Living with Maalik those last few years had been torture, in every sense of the word. He had made my life a living hell with his unhealthy attraction to me. He’d nearly raped me a couple of times, only for me to escape. At least, until I was thrown in the dungeon. None of which I had ever told Elex, because it would, one, make him crazy with fury, and two, he would feel that he had somehow failed me or should have protected me. He looked tough on the outside, but inside my brother was a marshmallow.
I looked at him as he leaned back into the embrace of his Soma. His hair was longer than I had ever seen it, the bright sunlight almost gleaming off the shock of white among his black curls. He and Erix had been almost mirror images of each other, Erix’s hair white with a black stripe, both of them with startlingly blue eyes.
Hel had gorgeous wavy blond hair and beautiful silver eyes. His golden hair hung down covering the right side of his face. He had been burned badly when he had survived an attack that had taken the life of his best friend and almost-Bonded, Orion. When we had first met him, he had insisted on hiding his face behind his hair or the hood of his jacket. He’d slowly started feeling more comfortable with us seeing his scars, but coming home seemed to have reignited some of his self-consciousness.

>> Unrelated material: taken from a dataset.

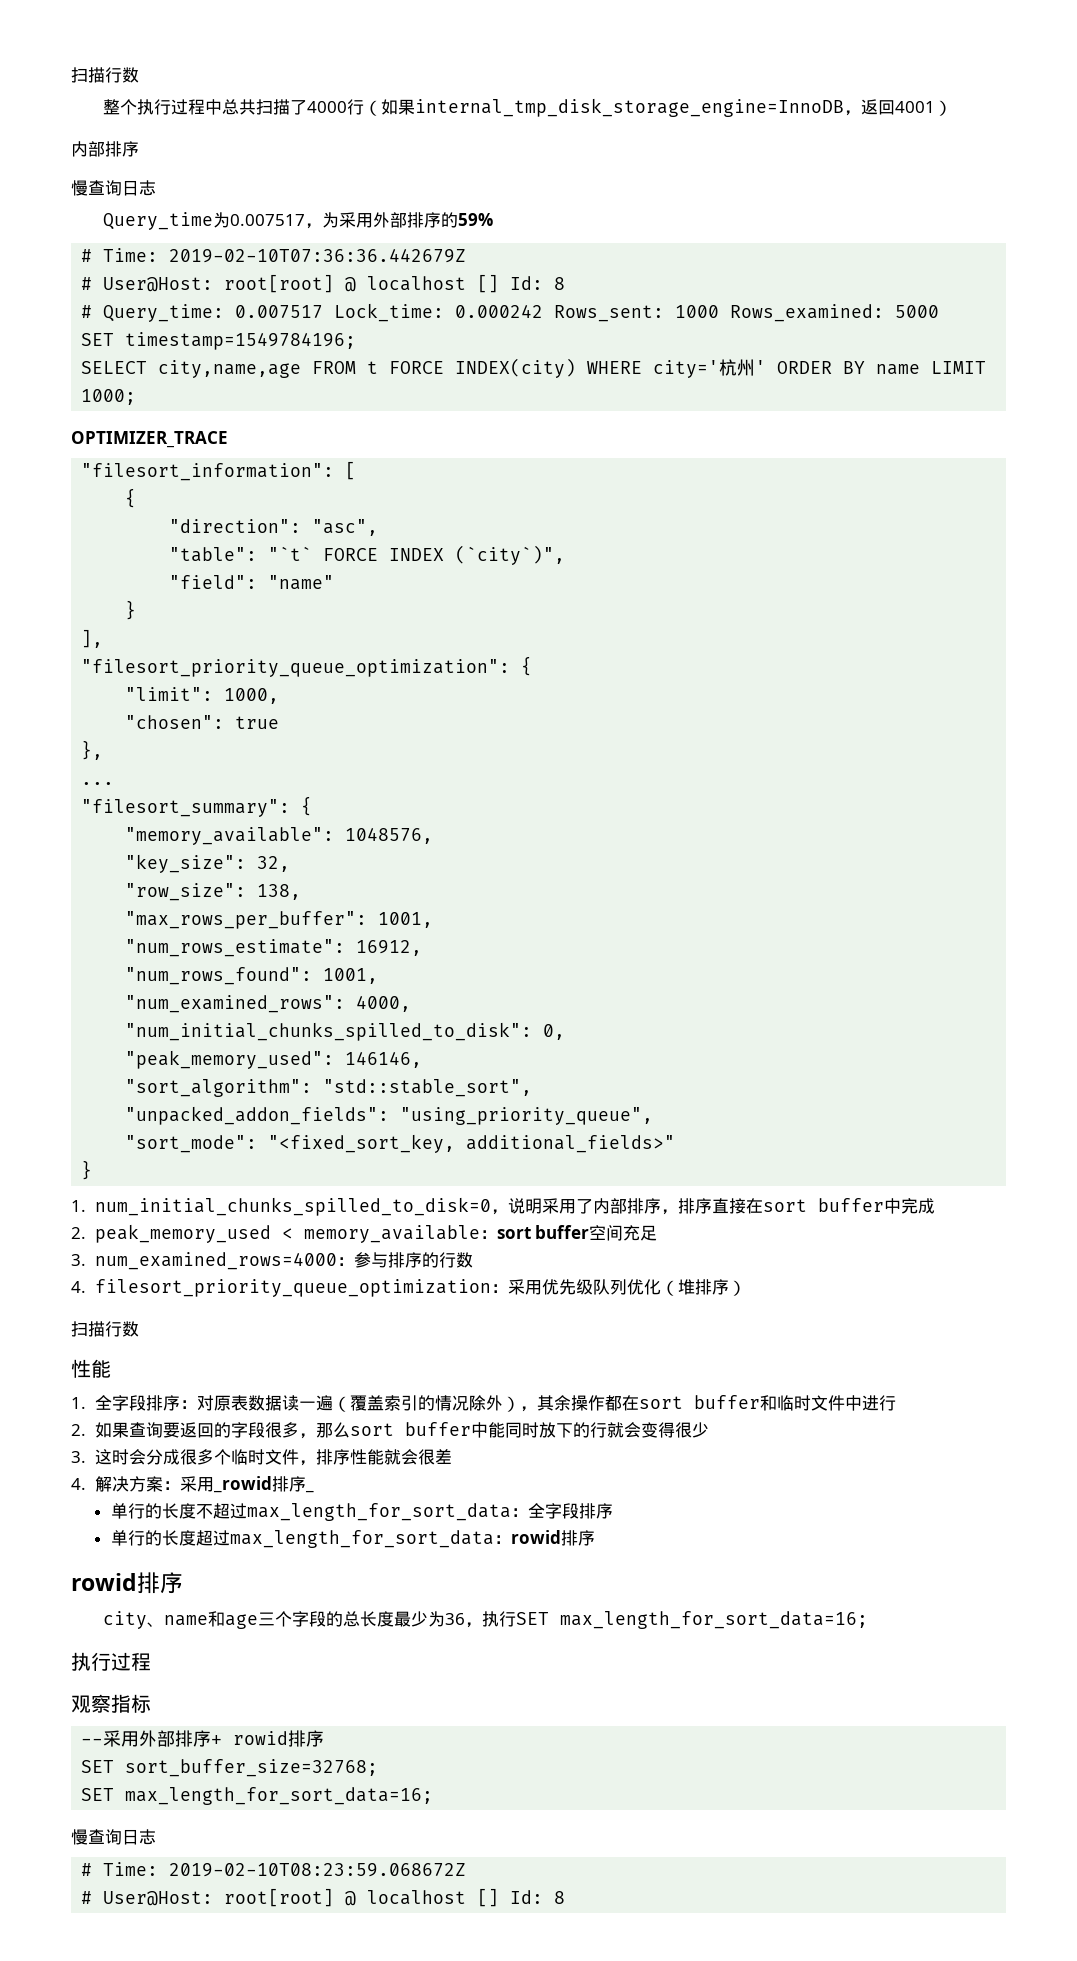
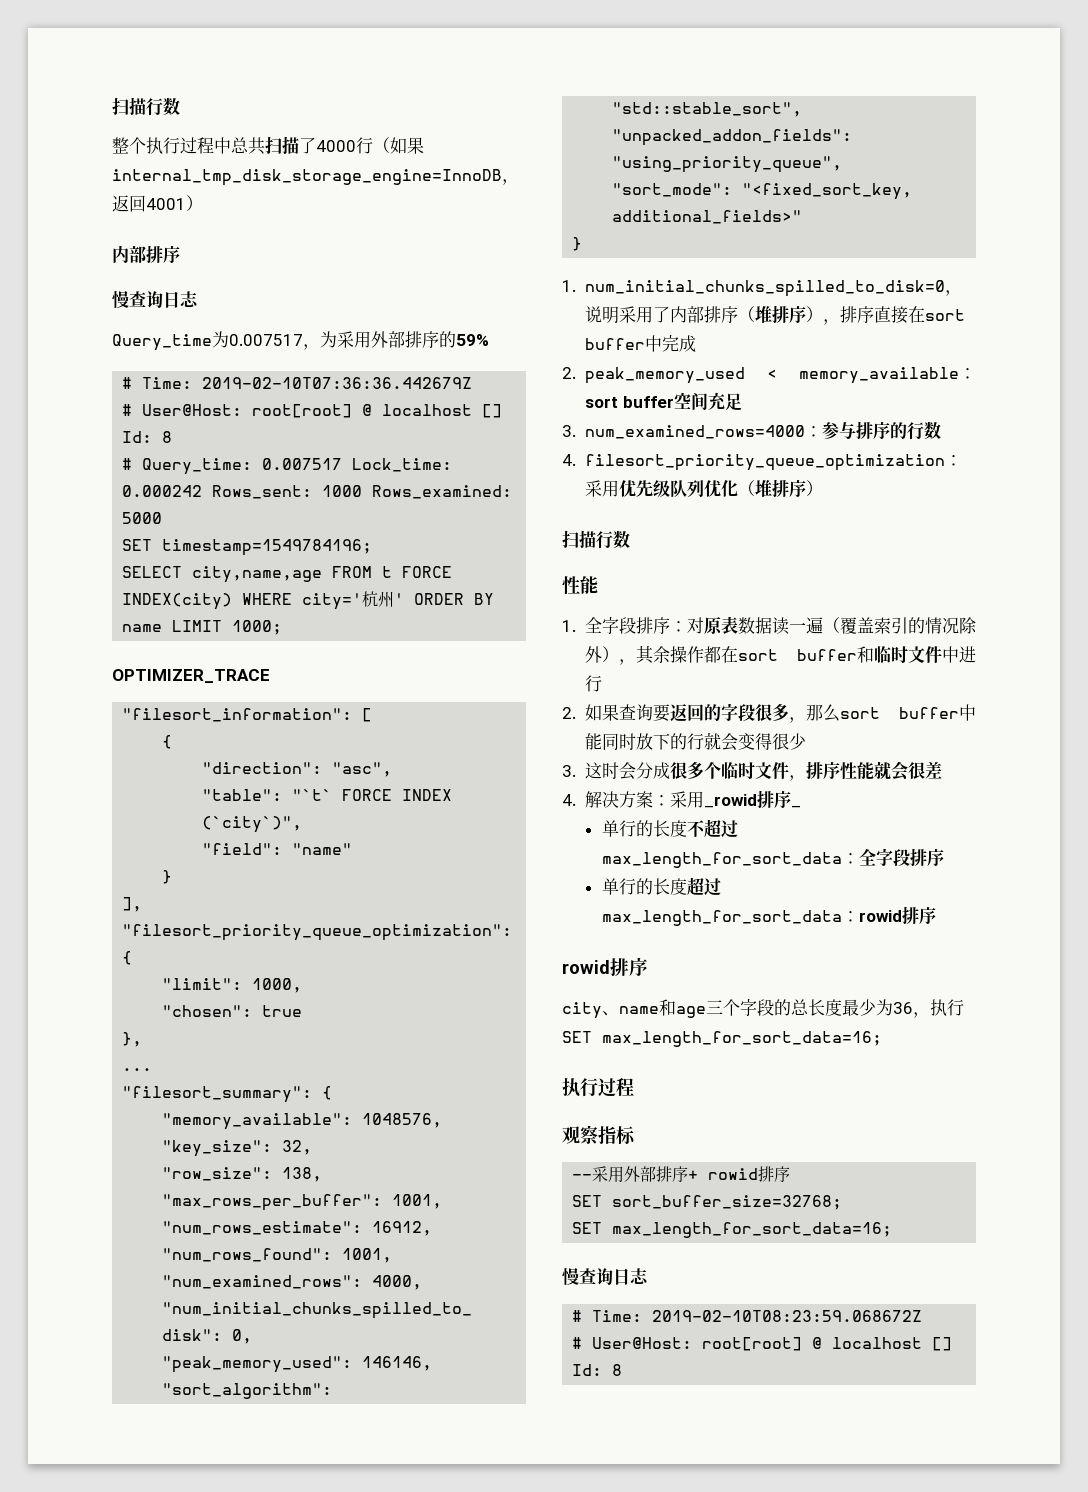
- 1. num_initial_chunks_spilled_to_disk=0，说明采用了内部排序，排序直接在sort buffer中完成
+ 1. num_initial_chunks_spilled_to_disk=0，说明采用了内部排序（堆排序），排序直接在sort buffer中完成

Hel had been captured by the Elusians and transported to the Machi to be just one more obstacle for the Mageians to overcome. The Elusians had expected him to battle the Mageia in the Machi Thanatos and end up killing or being killed himself. That had been a major miscalculation. Instead of killing Mageia, he’d allied with us and arranged for ships to spirit the Mageian competitors to his homeland. Over the last few years he had rescued almost five hundred Mageians.
Hel hadn’t told us a lot about his life in Illyria other than the general political structure but his younger adopted sister, Betts, had shared enough to let me know that it wasn’t necessarily a paradise. They had their problems with bigots and assholes. Hel hadn’t been treated kindly when his Mageia had died. In Illyria, it was expected that a Soma would die rather than let their Mageia come to harm. Hel’s only crime was having lived by some fluke of fate.
“You okay?” Elex asked.
“Just worried,” Hel answered. “I still don’t understand why Polemos wanted me to come back so urgently. The work I was doing in Heraklion was important.”
We both nodded.
“I’m sure he knows,” I said. “Otherwise he wouldn’t have sent a whole team of Somas to replace you.”
The arrival of his replacements had been a bit of a shock and had actually delayed our departure a little, since Hel wanted to make sure they had someplace safe to stay and our original base had been compromised. We were pretty sure they wouldn’t hold any more Machi in Heraklion, but who knew? The Alexandrians might surprise us.
Betts was the captain of theChrysalis, the ship that was bringing us to Illyria. She had brought word that the war leader of Illyria wanted Hel to return and sent a squad of unbonded Somas to replace him. No one knew exactly why he wanted Hel to come back. Hel said he had never met him. He had been named War Leader a few years back and the man was the reason Illyria had managed to avoid being completely overrun, so he got what he wanted.
“I wonder if he just wants to speed up the process of matching Somas to Mageia,” I said.